Kokomo City é um filme arrojado e perspicaz que, através de entrevistas com quatro prostitutas negras transgénero, de Atlanta e Nova Iorque, traça uma paisagem crua e íntima da realidade e quotidiano destas mulheres. Filmado num luminoso preto e branco, cortado pontualmente por títulos e legendas coloridos, os relatos das quatro protagonistas Daniella Carter, Koko da Doll, Liyah Mitchell e Dominique Silver, bem como de uma mão cheia de outros entrevistados, são enquadrados por uma banda sonora vibrante e criteriosamente cuidada.

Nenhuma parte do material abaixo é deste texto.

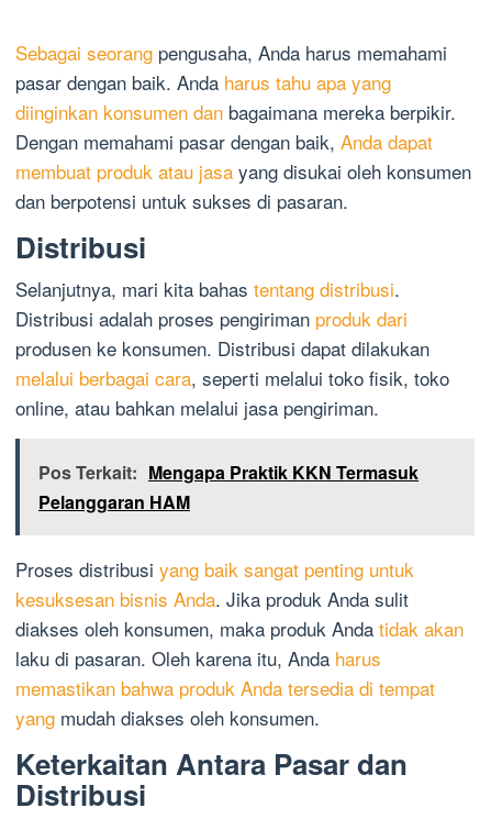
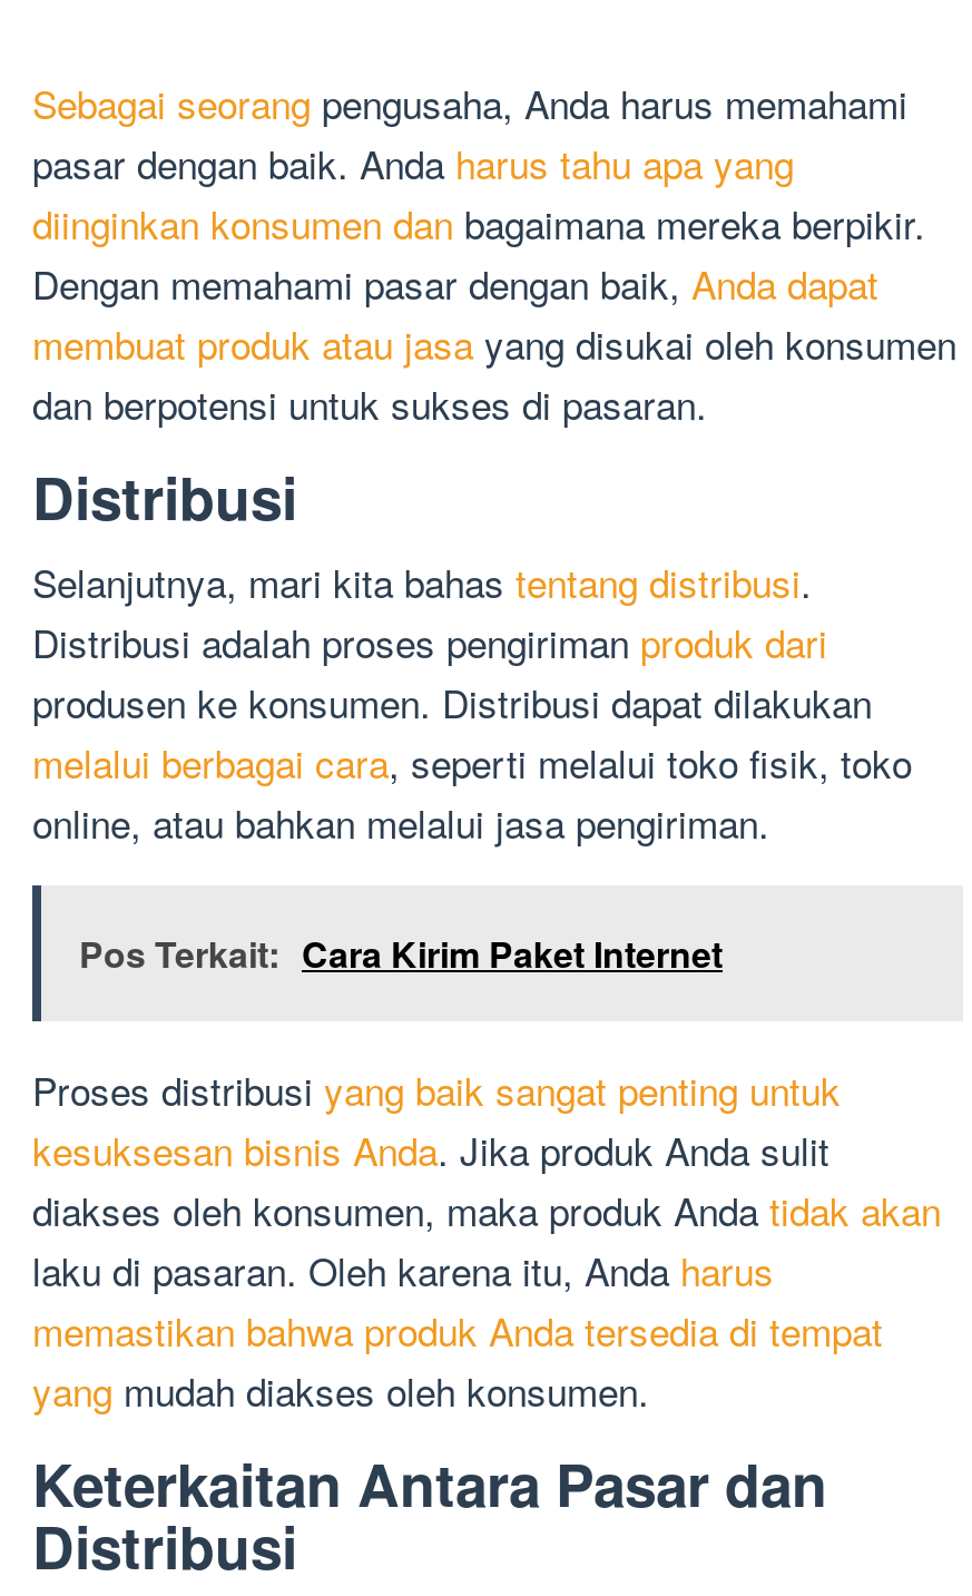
[38,460,419,515] Pos Terkait: Mengapa Praktik KKN Termasuk | Pelanggaran HAM -> [79,928,723,979] Pos Terkait: Cara Kirim Paket Internet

A banda sonora e a montagem de Kokomo City, cheia de interlúdios algo oníricos e de reencenações de alguns episódios descritos pelas protagonistas, denunciam uma certa aproximação à forma de videoclip musical, a que certamente o passado de D. Smith não é alheio. A história da autora é também uma parte importante do filme, no sentido em que a intimidade e identificação com aquelas quatro mulheres parte do seu próprio percurso. D.Smith foi um aclamado produtor musical, tendo sido nomeado para um Grammy pelo seu trabalho com Lil Wayne em 2009, e colaborado com Katy Perry, Andre 3000, Kendrick Lamar, entre outros. Este percurso de sucesso foi subitamente interrompido quando D. se assumiu como transgénero e, segundo a mesma, por esse motivo deixou de ter trabalho na indústria musical. Os anos que se seguiram deixaram-na à beira da falência, dependente do apoio de amigos. Nesse momento, confrontada com a possibilidade de ter de recorrer à prostituição para sobreviver, encontrou estas mulheres e começou a filmar Kokomo City.

A luta destas mulheres, enquanto prostitutas e transgénero, mas principalmente enquanto negras, e o ostracismo e preconceito da comunidade afro-americana são o grande foco de Kokomo City. Daniella será talvez a mais vocal neste tema, assumindo o ativismo e consciência social, que resume um pouco ao que o filme vem: “I’m dealing with the broken black women because the liberated black women don’t have time for the broken black women. Your man will see us both as equals, but you can’t”.